Начались дороги гражданской войны, по которым родители таскали меня и брата. В Киеве петлюровская банда вывела на расстрел «семью большевика» — мать, брата и меня. И вдруг нас выхватывают буквально из-под пуль питерские металлисты в потертых пахучих кожанках…
Мать привела их в наш полуподвал. Они посмотрели на штукатурку, сбитую залетными пулями, на наши опухшие пальцы и разделили с нами, наверное, последний каравай ржаного хлеба. А мать отдала им бомбы, которые хранились в пуховой перине и прошли все обыски.
В Одессе отца оставили при деникинцах в подполье. Его выдали. Я был болен дизентерией, когда пришли арестовать отца. Меня сбросили с кровати на пол, чтобы вспороть матрац. «Мадам, будьте спокойны, все будет по закону», сказал лощеный офицер.
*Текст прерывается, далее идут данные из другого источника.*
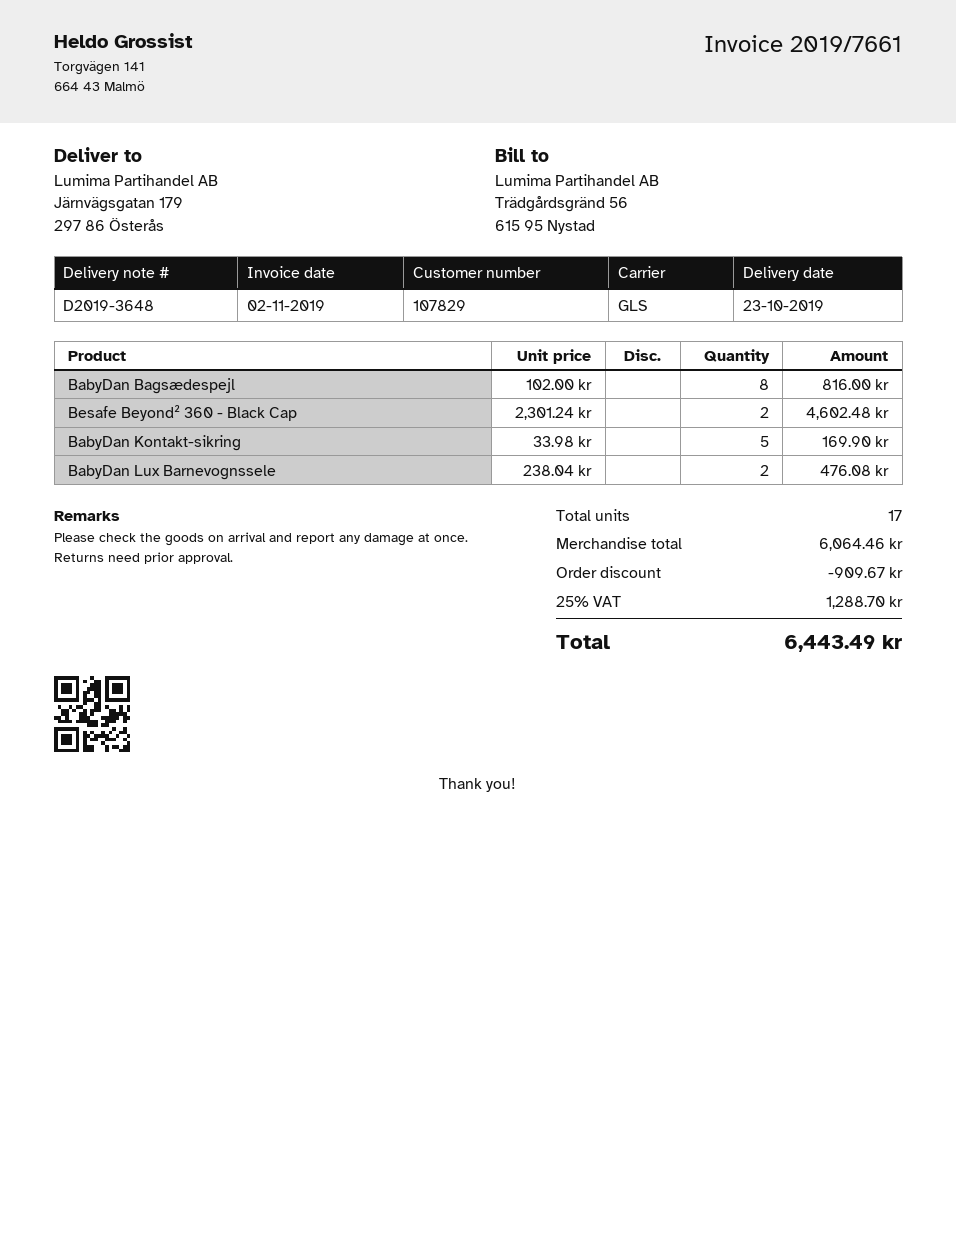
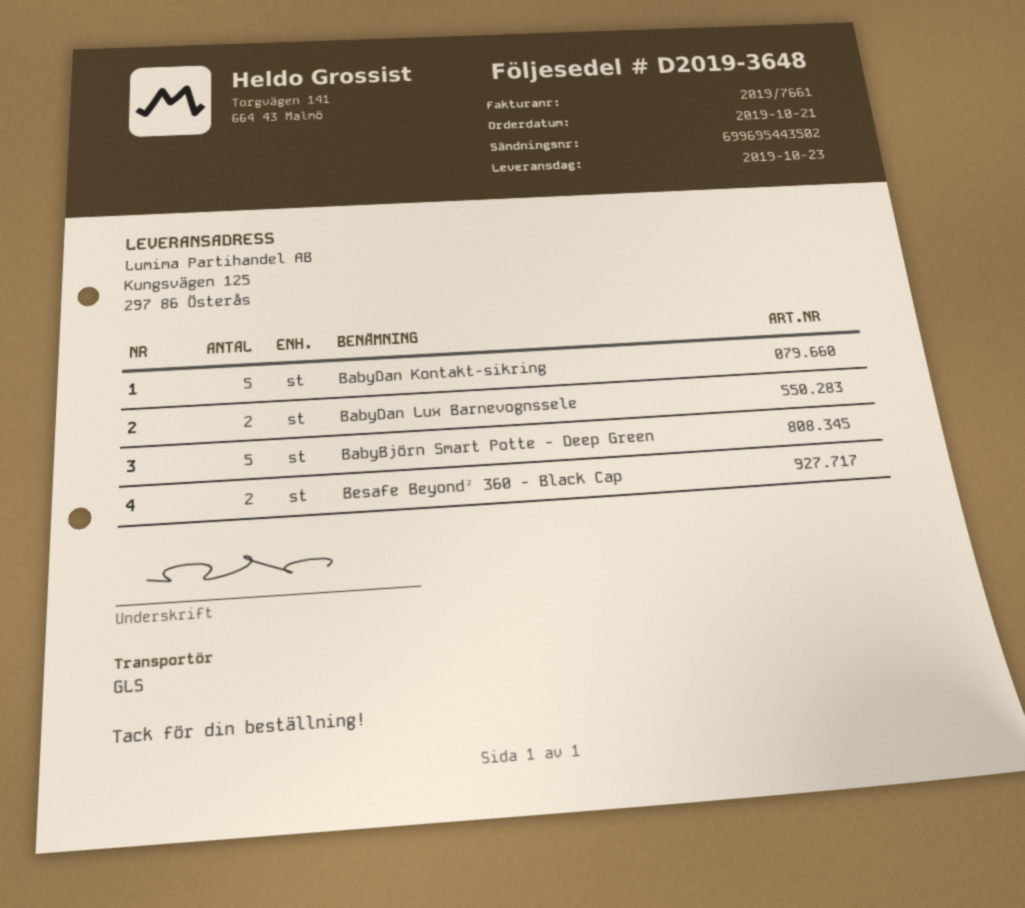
ship to: Järnvägsgatan 179, 297 86 Österås -> Kungsvägen 125, 297 86 Österås
BabyDan Bagsædespejl: 8 -> none
BabyBjörn Smart Potte - Deep Green: none -> 5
Рукоятью нагана он выбил все зубы отцу, едва вывели его на улицу.
А потом отец и мать затерялись на фронтах гражданской войны, и для нас с братом наступил трудный год — год голодной, на одном тухлом селедочном форшмаке, жизни в детдоме двадцатого года…
Хромов впервые с такой обнаженностью прикоснулся к дорогому для него прошлому; для него самого в этих воспоминаниях открывался новый, ранее невиданный им смысл. Он увидел не личную биографию, не личные судьбы, а биографию и судьбы двух поколений. И ему страстно хотелось, чтобы минувшее открыло его ученику глаза на день, в котором живет он, представитель нового, третьего поколения революции.